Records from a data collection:

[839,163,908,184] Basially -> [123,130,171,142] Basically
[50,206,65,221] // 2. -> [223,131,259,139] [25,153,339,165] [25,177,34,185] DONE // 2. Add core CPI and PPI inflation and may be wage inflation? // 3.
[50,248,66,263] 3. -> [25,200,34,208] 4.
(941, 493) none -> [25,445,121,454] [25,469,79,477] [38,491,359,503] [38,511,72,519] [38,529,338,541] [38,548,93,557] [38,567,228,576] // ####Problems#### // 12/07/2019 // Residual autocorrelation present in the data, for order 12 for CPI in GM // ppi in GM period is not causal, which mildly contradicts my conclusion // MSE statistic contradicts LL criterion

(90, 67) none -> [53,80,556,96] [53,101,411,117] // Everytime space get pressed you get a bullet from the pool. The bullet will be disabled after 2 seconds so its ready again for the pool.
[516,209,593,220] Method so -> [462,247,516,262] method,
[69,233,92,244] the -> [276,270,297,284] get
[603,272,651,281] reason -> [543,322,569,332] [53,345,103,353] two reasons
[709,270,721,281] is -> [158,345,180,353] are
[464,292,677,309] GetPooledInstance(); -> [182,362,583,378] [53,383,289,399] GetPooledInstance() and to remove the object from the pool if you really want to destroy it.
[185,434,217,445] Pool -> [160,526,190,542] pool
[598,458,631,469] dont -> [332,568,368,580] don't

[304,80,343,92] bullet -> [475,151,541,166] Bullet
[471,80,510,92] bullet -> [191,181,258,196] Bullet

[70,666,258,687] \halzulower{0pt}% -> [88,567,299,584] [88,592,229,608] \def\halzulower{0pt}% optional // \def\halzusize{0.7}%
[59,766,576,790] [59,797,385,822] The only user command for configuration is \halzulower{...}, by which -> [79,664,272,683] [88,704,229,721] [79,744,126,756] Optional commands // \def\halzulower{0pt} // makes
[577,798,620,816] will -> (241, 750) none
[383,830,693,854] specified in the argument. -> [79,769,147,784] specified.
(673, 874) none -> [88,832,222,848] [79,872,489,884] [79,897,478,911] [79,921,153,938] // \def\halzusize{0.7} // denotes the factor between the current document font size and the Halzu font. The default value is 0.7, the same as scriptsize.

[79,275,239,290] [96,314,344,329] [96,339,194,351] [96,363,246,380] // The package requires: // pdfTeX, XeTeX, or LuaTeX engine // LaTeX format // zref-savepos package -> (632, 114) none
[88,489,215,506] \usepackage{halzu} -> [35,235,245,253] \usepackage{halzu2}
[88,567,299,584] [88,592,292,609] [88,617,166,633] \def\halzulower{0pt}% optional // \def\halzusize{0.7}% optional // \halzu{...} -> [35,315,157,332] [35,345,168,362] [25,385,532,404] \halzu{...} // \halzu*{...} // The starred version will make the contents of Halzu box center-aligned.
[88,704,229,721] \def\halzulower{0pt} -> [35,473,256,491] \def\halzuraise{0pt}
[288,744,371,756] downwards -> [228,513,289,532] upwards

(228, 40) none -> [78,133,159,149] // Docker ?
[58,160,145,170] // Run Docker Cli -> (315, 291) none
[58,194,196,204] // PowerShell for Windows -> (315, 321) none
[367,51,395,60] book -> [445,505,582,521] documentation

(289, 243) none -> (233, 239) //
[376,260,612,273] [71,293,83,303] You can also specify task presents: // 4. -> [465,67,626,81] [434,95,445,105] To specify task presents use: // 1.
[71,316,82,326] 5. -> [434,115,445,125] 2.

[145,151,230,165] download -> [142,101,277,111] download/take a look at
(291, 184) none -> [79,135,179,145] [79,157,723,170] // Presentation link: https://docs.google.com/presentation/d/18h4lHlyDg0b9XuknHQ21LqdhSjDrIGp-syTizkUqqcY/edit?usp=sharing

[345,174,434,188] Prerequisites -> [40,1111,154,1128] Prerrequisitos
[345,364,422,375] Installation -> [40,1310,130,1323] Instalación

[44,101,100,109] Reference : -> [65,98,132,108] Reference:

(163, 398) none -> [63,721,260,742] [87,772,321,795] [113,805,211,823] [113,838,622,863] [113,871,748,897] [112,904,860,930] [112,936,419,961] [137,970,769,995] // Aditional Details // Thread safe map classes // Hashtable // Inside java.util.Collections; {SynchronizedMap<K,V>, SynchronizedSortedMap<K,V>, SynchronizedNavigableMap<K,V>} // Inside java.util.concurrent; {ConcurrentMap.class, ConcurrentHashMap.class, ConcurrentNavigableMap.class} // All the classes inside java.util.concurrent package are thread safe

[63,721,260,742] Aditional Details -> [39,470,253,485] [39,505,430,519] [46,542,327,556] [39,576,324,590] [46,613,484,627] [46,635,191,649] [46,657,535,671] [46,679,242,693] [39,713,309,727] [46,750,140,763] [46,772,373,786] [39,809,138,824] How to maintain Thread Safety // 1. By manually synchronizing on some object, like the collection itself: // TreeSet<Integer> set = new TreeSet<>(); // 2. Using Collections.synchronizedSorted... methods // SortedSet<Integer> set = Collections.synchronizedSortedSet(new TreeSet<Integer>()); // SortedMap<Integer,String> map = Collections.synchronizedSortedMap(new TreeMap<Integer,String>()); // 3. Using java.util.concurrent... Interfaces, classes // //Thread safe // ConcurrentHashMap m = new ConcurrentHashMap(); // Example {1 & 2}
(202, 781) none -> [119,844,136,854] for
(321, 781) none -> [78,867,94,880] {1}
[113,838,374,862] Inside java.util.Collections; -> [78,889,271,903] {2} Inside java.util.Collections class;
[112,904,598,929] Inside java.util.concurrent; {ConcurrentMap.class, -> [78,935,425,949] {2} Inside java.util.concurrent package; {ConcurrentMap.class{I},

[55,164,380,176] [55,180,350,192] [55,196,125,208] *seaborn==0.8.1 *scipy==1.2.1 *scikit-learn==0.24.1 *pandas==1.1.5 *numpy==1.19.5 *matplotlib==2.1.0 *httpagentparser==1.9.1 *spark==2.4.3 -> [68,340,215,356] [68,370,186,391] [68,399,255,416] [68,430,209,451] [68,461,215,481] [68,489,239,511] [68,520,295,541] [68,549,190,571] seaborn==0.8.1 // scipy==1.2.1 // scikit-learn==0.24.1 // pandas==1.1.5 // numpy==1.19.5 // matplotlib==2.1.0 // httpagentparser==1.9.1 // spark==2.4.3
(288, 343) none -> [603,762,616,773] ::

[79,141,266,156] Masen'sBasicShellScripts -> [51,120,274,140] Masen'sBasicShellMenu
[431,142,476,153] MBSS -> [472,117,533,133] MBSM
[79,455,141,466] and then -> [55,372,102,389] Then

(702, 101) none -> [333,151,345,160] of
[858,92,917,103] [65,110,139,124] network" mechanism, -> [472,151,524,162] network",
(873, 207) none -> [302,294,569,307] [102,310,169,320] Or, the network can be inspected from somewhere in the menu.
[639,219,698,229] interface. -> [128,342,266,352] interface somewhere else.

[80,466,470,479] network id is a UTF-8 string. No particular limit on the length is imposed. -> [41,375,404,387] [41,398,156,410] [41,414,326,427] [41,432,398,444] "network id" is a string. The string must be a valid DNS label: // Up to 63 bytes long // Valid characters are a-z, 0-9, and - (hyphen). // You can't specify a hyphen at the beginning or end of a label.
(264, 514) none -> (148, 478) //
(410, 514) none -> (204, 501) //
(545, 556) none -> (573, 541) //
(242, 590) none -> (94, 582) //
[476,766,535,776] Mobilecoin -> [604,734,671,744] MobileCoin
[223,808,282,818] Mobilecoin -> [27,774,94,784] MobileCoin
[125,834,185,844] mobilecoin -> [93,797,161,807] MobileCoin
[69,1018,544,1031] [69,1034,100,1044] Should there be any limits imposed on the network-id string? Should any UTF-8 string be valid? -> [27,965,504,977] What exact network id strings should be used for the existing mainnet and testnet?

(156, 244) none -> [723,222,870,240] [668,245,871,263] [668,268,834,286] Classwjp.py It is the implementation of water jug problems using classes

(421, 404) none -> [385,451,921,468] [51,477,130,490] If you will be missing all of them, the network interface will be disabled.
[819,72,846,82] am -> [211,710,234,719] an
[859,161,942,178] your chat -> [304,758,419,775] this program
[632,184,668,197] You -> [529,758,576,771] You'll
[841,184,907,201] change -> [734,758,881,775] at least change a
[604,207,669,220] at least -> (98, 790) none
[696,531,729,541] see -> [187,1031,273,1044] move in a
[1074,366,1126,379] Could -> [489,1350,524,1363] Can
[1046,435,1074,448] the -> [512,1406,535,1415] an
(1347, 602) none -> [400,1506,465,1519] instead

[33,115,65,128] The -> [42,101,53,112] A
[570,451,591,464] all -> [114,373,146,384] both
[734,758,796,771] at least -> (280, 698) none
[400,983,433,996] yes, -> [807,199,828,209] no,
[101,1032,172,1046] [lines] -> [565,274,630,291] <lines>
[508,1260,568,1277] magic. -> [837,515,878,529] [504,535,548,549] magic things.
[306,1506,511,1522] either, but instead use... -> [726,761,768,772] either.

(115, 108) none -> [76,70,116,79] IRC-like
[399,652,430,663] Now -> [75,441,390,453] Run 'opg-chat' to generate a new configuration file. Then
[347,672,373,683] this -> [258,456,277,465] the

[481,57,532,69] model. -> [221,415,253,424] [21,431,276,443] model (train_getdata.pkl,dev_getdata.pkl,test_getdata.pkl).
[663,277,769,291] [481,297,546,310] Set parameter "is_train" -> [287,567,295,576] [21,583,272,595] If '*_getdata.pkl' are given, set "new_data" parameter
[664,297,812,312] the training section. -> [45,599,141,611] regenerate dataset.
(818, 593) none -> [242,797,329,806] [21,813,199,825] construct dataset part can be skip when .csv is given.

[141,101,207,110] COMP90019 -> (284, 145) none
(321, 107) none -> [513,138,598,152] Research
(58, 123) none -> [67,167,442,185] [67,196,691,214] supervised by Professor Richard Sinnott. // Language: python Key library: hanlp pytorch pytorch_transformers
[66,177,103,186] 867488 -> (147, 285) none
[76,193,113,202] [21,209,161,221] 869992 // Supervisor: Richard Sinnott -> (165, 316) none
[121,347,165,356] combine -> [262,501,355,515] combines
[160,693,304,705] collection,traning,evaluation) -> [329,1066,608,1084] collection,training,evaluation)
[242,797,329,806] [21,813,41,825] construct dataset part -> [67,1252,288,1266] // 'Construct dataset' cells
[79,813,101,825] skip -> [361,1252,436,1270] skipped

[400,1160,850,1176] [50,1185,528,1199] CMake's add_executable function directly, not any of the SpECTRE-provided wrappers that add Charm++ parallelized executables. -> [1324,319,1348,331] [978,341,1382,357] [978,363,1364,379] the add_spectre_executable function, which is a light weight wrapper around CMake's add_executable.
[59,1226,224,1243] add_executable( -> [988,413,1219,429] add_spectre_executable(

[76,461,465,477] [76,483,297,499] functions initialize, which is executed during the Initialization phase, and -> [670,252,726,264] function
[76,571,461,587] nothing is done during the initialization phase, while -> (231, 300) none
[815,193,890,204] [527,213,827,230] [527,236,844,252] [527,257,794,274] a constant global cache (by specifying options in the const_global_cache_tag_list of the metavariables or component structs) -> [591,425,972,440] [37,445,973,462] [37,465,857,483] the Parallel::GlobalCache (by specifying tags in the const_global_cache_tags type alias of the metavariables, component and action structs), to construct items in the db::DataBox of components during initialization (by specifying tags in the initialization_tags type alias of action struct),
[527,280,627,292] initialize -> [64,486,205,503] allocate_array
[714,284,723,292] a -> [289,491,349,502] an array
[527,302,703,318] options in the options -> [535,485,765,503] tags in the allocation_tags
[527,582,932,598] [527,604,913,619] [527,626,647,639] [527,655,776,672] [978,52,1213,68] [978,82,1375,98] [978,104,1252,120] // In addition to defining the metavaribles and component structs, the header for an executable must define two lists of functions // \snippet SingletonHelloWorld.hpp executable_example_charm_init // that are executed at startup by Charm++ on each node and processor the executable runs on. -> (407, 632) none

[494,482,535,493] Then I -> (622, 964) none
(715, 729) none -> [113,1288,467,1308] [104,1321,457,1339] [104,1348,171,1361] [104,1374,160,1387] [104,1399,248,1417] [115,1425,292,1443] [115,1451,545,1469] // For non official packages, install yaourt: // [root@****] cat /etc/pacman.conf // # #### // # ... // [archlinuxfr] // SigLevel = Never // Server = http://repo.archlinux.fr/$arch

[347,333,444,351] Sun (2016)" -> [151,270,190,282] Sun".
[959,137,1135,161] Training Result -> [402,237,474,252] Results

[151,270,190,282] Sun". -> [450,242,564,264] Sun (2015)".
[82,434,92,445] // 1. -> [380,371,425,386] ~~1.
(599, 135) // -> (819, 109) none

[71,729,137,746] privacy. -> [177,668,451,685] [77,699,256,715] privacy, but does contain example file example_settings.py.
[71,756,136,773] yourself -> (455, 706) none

Work instructions ->
The answer is the lines above between the line holding "mechanism, -> [472,151,524,162]" and the line holding "[639,219,698,229] interface. ->", inclusive, each written out exactly, and no others.

Result of the exercise ->
[858,92,917,103] [65,110,139,124] network" mechanism, -> [472,151,524,162] network",
(873, 207) none -> [302,294,569,307] [102,310,169,320] Or, the network can be inspected from somewhere in the menu.
[639,219,698,229] interface. -> [128,342,266,352] interface somewhere else.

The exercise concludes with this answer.